In one aspect, the present disclosure provides the following embodiments, but the scope of the present invention is not limited thereto. Based on the description of the present disclosure, various changes or modifications can be made by those skilled in the art, and these changes or modifications are also included in the present invention.
[Synthesis Example]
The solvents in parentheses shown in the chromatographic separations and TLCs indicate the eluting or developing solvents used, and the ratios are by volume.

The solvent in parentheses in the NMR section indicates the solvent used in the measurement.

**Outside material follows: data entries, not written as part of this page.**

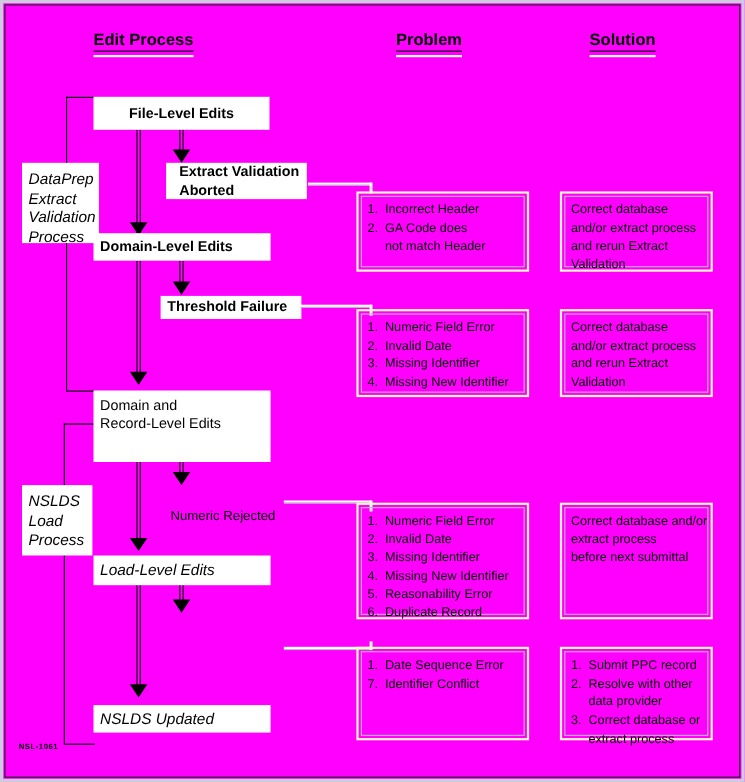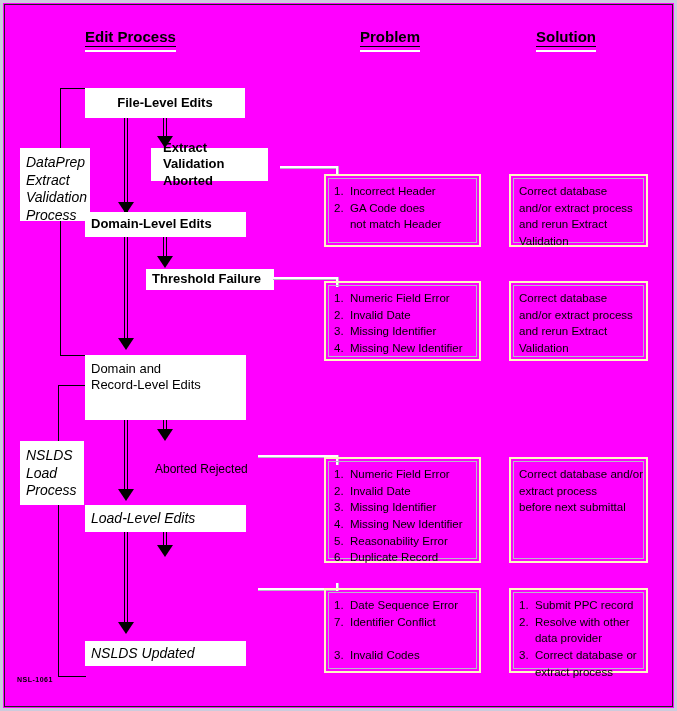--- a/index.html
+++ b/index.html
@@ -211,40 +211,40 @@
   <div class="pbox italic topalign" style="left:20px; top:441px; width:64px; height:64px;">
     <span>NSLDS
 Load
 Process</span>
   </div>
 
   <div class="pbox bold" style="left:85px; top:88px; width:160px; height:30px;justify-content:center;">
     <span>File-Level Edits</span>
   </div>
 
-  <div class="pbox bold" style="left:151px; top:148px; width:117px; height:33px;padding-left:12px;">
+  <div class="pbox bold" style="left:151px; top:148px; width:128px; height:33px;padding-left:12px;">
     <span>Extract Validation
 Aborted</span>
   </div>
 
   <div class="pbox bold" style="left:85px; top:212px; width:161px; height:25px;">
     <span>Domain-Level Edits</span>
   </div>
 
   <div class="pbox bold" style="left:146px; top:269px; width:128px; height:21px;">
     <span>Threshold Failure</span>
   </div>
 
   <div class="pbox plain topalign" style="left:85px; top:355px; width:161px; height:65px;">
     <span>Domain and
  Record-Level Edits</span>
   </div>
 
   <div class="flabel" style="left:155px; top:445px;">
-    <span>Aborted Rejected</span>
+    <span>Numeric Rejected</span>
   </div>
 
   <div class="pbox italic" style="left:85px; top:505px; width:161px; height:27px;">
     <span>Load-Level Edits</span>
   </div>
 
 
   <div class="pbox italic" style="left:85px; top:641px; width:161px; height:25px;">
     <span>NSLDS Updated</span>
   </div>
@@ -291,21 +291,20 @@
       <span class="li">6.  Duplicate Record</span>
     </div>
   </div>
 
   <div class="dbox" style="left:324px; top:588px; width:157px; height:85px;">
     <div class="inner"></div>
     <div class="content">
       <span class="li">1.  Date Sequence Error</span>
       <span class="li">7.  Identifier Conflict</span>
       <span class="li">&nbsp;</span>
-      <span class="li">3.  Invalid Codes</span>
     </div>
   </div>
 
   <div class="dbox" style="left:509px; top:174px; width:139px; height:73px;">
     <div class="inner"></div>
     <div class="content">
       <span class="li">Correct database</span>
       <span class="li">and/or extract process</span>
       <span class="li">and rerun Extract</span>
       <span class="li">Validation</span>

The compound names used in this specification were created using ACD/Name (registered trademark), a computer program that generally performs naming according to IUPAC rules, or ChemDraw Professional (Version 18.0, PerkinElmer), or in accordance with the IUPAC nomenclature system.

LC-MS/ELSD was performed under the following conditions.
Condition A; Column: YMC triart C ₁₈ (particle size: 1.9 x 10 ^-6 m, column length: 30 x 2.0 mm I.D.); Flow rate: 1.0 mL/min; Column temperature: 30°C; Mobile phase (A): 0.1% trifluoroacetic acid aqueous solution; Mobile phase (B): 0.1% TFA-acetonitrile solution; Gradient (ratio of mobile phase (A): mobile phase (B) is described): [0 min] 95:5; [0.1 min] 95:5; [1.2 min] 5:95; [1.6 min] 5:95; Detector: UV (PDA), ELSD, MS.
Condition B; Column: YMC triart C18 (particle size: 1.9 x ^10-6 m, column length: 30 x 2.0 mm I.D.); Flow rate: 1.0 mL/min; Column temperature: 30°C; Mobile phase (A): 0.1% trifluoroacetic acid aqueous solution; Mobile phase (B): 0.1% TFA-acetonitrile solution; Gradient (ratio of mobile phase (A): mobile phase (B) is described): [0 min] 95:5; [0.1 min] 95:5; [1.2 min] 5:50; [1.21 min] 5:95; [1.6 min] 5:95; Detector: UV (PDA), ELSD, MS.

HPLC retention times are shown under condition A for synthetic intermediates and under condition B for the disclosed compounds.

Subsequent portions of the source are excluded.